HRNET pose-estimation

The project is designed to utilize the Qualcomm® Neural Processing SDK for AI , a deep learning software from Snapdragon platforms for Pose Detection in Android. The Android application can be designed to use any built-in/connected camera to capture the objects and use Machine Learning model to get the pose of any human present in the camera feed. This solution uses two opensource models to achieve better accuracy on Human Pose Estimation. We use YoloNAS_SSD to identify each person in a frame and then give this data to HRNET model to get pose estimation on the previously identified person.

Pre-requisites

Before starting the Android application, please follow the instructions for setting up Qualcomm Neural Processing SDK using the link provided. https://docs.qualcomm.com/bundle/publicresource/topics/80-63442-2/setup.html?product=1601111740010412
Android device 6.0 and above which uses below mentioned Snapdragon processors/Snapdragon HDK with display can be used to test the application
Download CocoDataset 2017 and give its path to Generate_DLC.ipynb. Change variable "dataset_path" during Quantization for both models.

List of Supported Devices

Snapdragon® SM8550
Snapdragon® SM8650

The above targets supports the application with CPU, GPU and DSP. For more information on the supported devices, please follow this link https://docs.qualcomm.com/bundle/publicresource/topics/80-63442-2/overview.html?product=1601111740010412

Source Overview

Source Organization

demo : Contains demo GIF

doc : Contains documentation/images for current project

app : Contains source files in standard Android app format

app\src\main\assets : Contains Model binary DLC

app\src\main\java\com\qc\posedetectionYoloNAS : Application java source code

app\src\main\cpp : native source code

sdk: Contains openCV sdk

DLC Generation

Run jupyter notebook Generate_models/GenerateDLC.ipynb. This notebook will generate 2 dlc(s).

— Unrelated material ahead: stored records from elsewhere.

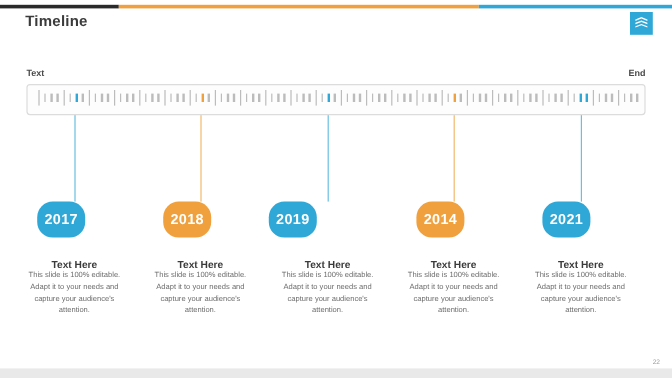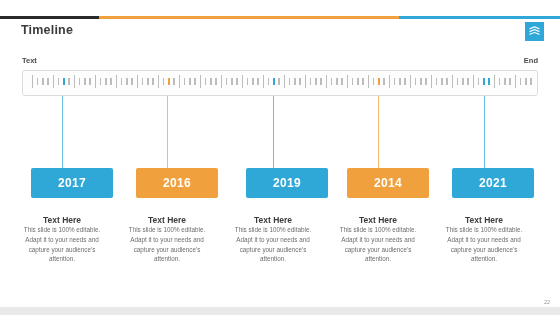--- a/index.html
+++ b/index.html
@@ -18,7 +18,7 @@
   
   .header {
     position: absolute;
-    top: 16px; left: 0;
+    top: 4px; left: 0;
     width: 560px;
     height: 30px;
   }

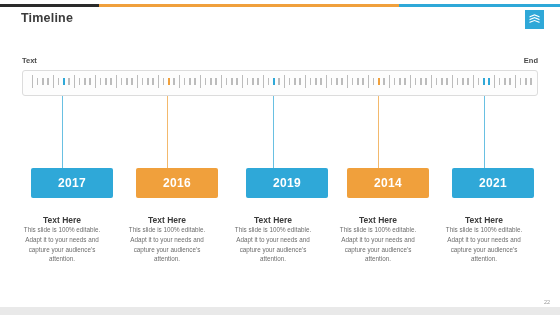--- a/index.html
+++ b/index.html
@@ -118,9 +118,9 @@
   .year-card {
     position: absolute;
     top: 168px;
-    width: 82px;
+    width: 40px;
     height: 30px;
-    border-radius: 2px;
+    border-radius: 13px;
     display: flex;
     align-items: center;
     justify-content: center;

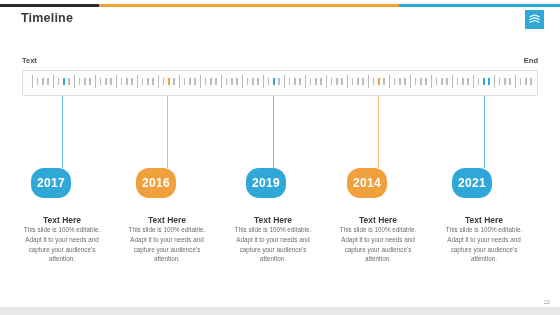--- a/index.html
+++ b/index.html
@@ -299,7 +299,7 @@
   </div>
 <div id="year-cards">
     <div class="year-card blue" style="left: 31px;">2017</div>
-    <div class="year-card orange" style="left: 136px;">2016</div>
+    <div class="year-card orange" style="left: 136px;">2018</div>
     <div class="year-card blue" style="left: 246px;">2019</div>
     <div class="year-card orange" style="left: 347px;">2014</div>
     <div class="year-card blue" style="left: 452px;">2021</div>

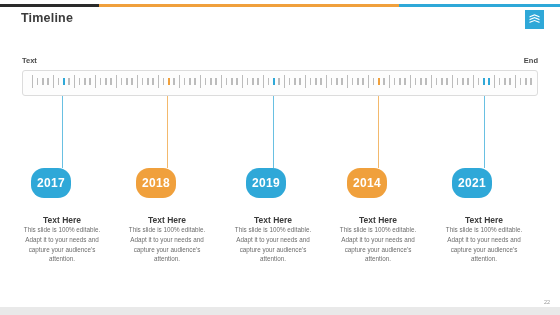--- a/index.html
+++ b/index.html
@@ -300,7 +300,7 @@
 <div id="year-cards">
     <div class="year-card blue" style="left: 31px;">2017</div>
     <div class="year-card orange" style="left: 136px;">2018</div>
-    <div class="year-card blue" style="left: 246px;">2019</div>
+    <div class="year-card blue" style="left: 224px;">2019</div>
     <div class="year-card orange" style="left: 347px;">2014</div>
     <div class="year-card blue" style="left: 452px;">2021</div>
   </div>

Quantized YoloNAS SSD model as Quant_yoloNas_s_320.dlc
Quantized HRNET model as hrnet_axis_int8.dlc

Code Implementation

This application opens a camera preview, collects all the frames and converts them to bitmap. Here two network are built via Neural Network builder by passing Quant_yoloNas_s_320.dlc and hrnet_axis_int8.dlc as the input. The bitmap goes through some preprocessing and then given to the YoloNAS model for identifying human and give coordintes for box containing that human. When human is identified, we process the frame to blackout all the data except the box containing human to HRNET model, which then returns coords for a human pose.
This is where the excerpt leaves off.